軽い煎餅みたいなものでは立たせない方がいい。客も空気を読んで立たない方がいい。
一般化できないけどね。

ぐらい?


この時代飯後の茶は廃れていたのだろうか?

飯後の茶といえば飛来一閑を思い浮かべる。

常修院慈胤法親王は1617年生1700年に死去。この時点から30年前に当たる。
一閑の没年が1657年。
近衛さんが相当若い頃に聞いた話で、常修院の昔語りであるならば、1650年代の流行だったのかもしれない。

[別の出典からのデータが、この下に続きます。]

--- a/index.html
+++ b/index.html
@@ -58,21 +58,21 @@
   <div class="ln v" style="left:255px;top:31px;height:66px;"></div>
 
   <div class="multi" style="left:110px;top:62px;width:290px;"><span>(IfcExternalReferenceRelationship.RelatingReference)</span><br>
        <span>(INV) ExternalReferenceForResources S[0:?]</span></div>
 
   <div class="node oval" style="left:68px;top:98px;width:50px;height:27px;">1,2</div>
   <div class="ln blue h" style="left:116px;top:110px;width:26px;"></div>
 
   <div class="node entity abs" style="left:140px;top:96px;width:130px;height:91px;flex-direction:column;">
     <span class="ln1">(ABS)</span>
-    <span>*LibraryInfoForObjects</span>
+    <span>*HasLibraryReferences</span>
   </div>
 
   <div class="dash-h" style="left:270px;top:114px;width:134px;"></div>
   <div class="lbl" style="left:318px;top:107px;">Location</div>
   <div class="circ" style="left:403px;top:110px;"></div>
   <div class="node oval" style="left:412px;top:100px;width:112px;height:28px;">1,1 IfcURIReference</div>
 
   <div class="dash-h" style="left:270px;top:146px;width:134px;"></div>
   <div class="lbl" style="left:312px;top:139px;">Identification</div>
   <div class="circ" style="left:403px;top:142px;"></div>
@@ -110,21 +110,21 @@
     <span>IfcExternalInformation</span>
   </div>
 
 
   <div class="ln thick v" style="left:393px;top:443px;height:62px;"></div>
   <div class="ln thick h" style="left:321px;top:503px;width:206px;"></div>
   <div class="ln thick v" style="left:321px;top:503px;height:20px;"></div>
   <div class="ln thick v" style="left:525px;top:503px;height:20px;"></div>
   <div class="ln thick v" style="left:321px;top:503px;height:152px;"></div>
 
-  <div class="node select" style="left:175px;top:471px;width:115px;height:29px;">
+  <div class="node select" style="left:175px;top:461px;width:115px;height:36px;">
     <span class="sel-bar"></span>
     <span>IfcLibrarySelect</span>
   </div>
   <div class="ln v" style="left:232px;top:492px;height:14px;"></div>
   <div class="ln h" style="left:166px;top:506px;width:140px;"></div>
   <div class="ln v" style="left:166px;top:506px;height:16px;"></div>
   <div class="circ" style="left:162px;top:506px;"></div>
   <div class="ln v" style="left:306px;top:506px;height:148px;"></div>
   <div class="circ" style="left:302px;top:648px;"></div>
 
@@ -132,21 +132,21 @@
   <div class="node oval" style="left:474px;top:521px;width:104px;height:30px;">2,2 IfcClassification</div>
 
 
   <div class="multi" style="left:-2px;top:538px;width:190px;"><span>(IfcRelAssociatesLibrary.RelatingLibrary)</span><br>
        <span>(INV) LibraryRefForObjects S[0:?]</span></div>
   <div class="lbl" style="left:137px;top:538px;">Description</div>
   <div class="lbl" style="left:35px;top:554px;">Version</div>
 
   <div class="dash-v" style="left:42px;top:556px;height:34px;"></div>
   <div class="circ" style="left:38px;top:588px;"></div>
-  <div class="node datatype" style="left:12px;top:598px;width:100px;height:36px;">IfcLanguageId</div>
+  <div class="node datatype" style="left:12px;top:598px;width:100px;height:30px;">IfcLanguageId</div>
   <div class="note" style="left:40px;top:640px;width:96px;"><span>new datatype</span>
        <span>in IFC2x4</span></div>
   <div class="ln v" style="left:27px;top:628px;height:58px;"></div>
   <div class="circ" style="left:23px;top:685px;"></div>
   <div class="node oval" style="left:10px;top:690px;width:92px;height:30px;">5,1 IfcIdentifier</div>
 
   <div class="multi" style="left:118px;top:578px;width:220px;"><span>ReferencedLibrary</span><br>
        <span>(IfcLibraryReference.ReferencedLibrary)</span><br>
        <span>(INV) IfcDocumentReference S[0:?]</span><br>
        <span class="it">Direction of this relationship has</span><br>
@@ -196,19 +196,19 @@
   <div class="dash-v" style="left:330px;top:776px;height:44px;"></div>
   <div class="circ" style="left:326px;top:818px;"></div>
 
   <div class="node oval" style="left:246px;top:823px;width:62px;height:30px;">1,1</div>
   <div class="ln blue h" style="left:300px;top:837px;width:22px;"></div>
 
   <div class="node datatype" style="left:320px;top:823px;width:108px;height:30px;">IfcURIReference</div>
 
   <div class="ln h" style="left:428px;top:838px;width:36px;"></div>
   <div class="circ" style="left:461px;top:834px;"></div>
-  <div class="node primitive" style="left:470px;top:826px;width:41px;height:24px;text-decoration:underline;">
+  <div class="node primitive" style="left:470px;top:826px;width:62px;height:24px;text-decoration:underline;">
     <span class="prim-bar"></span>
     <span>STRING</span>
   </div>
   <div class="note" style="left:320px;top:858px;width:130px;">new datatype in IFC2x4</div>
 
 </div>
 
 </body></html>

私は「飯後の茶をやるので来て下さい」みたいなものを考えていたが、ここではあくまでも客が乞うものとして定義されている。
そりゃまぁそうか。亭主側が「十分な懐石は出せませんよ」というのも変といえば変。


菓子により中立するかしないか変わる、というのも知らなかった。
菓子の茶は中立はしないものと考えていた。


すすり団子というのは群馬のすすり団子だろうか?であれば雑穀の善哉の様なものである。
もしかすると善哉みたいな食器を使う菓子は中立が必要という事なのだろうか?
実用性で考えたら「手がべたべたするかどうか」が重要なのだと思う。
実際、善哉食べると手がべとっとする事はないわけではないが…。それは私の食べ方が下手なだけ?